- Print
- DarkLight
- PDF
Configuring incremental data updates using Azure Data Factory
- Print
- DarkLight
- PDF
In this article, we will incrementally move data from an Azure SQL Database to Azure Blob storage using Azure Data Factory.
Prerequisites
- Active Azure Subscription. If you don’t have a subscription, you can sign up for a free one here.
- Azure Data Factory
- Azure SQL Database
- Azure Blob Storage Account
Configure the Pipeline
- Open Azure Data Factory Studio
- Select Author from the side navigation bar
3.Click the ellipsis next to Data Flows and select New Data Flow
4.Click Add Source
5.Click + New to create a new Dataset
6.Select Azure SQL Database and click Continue
7.Click on + New Linked service
8.Ensure the following fields are populated:
Azure subscription
Server name
Database name
Authentication type
User name/password (depending on selected authentication type)
9.Click Create
10.Select your Table name and click OK
11.Your data source has now been configured
12.In this step, we will configure the incremental load. Select the Source options tab from the bottom panel.

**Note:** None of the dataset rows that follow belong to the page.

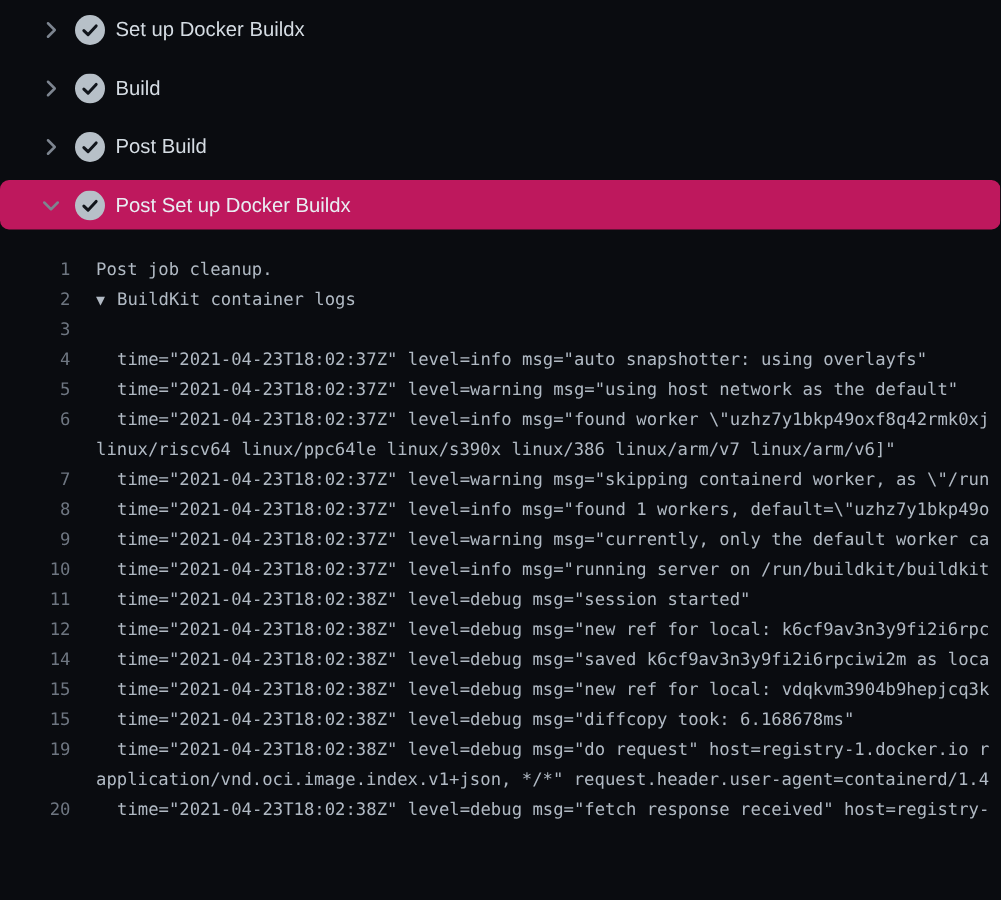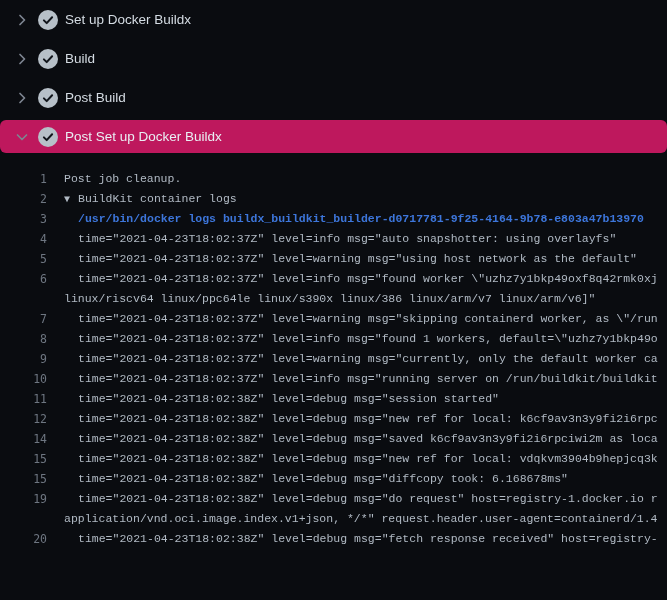"Set up Docker Buildx" .step-row { padding-left: 8px -> 20px }
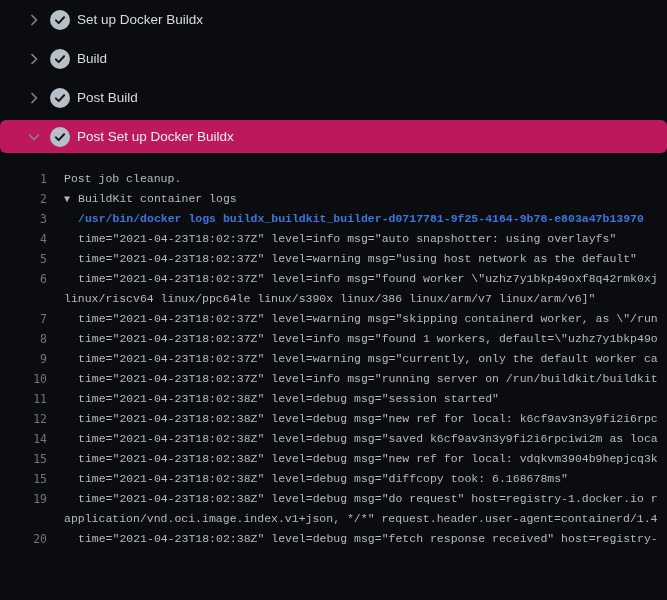"Post job cleanup." .lc { font-family: Liberation Mono, monospace -> none }
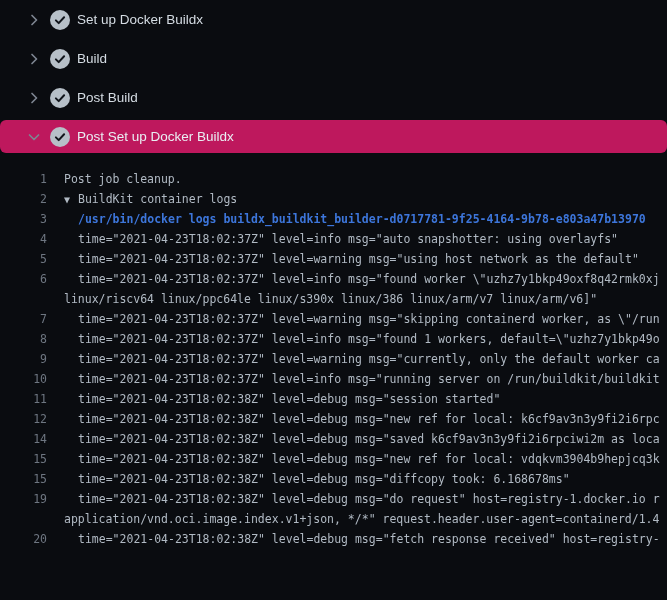"/usr/bin/docker logs" span.lc { html: <span><span>/usr/bin/docker logs buildx_buildkit_builder-d0717781-9f25-4164-9b78-e803a47b13970</span></span> -> none }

13.Check the Change data capture checkbox
14.Select the column from the Column name dropdown you want to use to determine new data added since the previous run and select Full on the first run, then incremental from the Run mode dropdown
15.Click the + next to the source dataflow and select Sink from the dropdown
16.The next step is to create a new dataset for the Sink. Click + New
17.Select Azure Blob Storage and click Continue
18.Select DelimitedText and click Continue
19.Select + New from the Linked service dropdown
20.Select your Azure subscription, Storage account name and click Create
21.Select From root from the File path dropdown
22.Select Root folder and click OK
23.Click OK on Set Properties screen
24.Click on Pipelines and New pipeline
25.Drag your Dataflow into the pipeline
26.Click Publish all
27.Click Publish
28.When publishing is complete, click Add trigger and select Trigger now
29.Browse to your Storage account to validate the pipeline successfully triggered and the .csv file has been created in your storage account
30.In this next step, update your Azure SQL database with additional records
31.Navigate back to Azure Data Factory Studio and run your trigger again
31.After the pipeline has successfully ran, browse to your Storage account to validate the pipeline successfully triggered
Summary
In this article, we used Azure Data Factory to incrementally update data from an Azure SQL database to a Azure Storage account.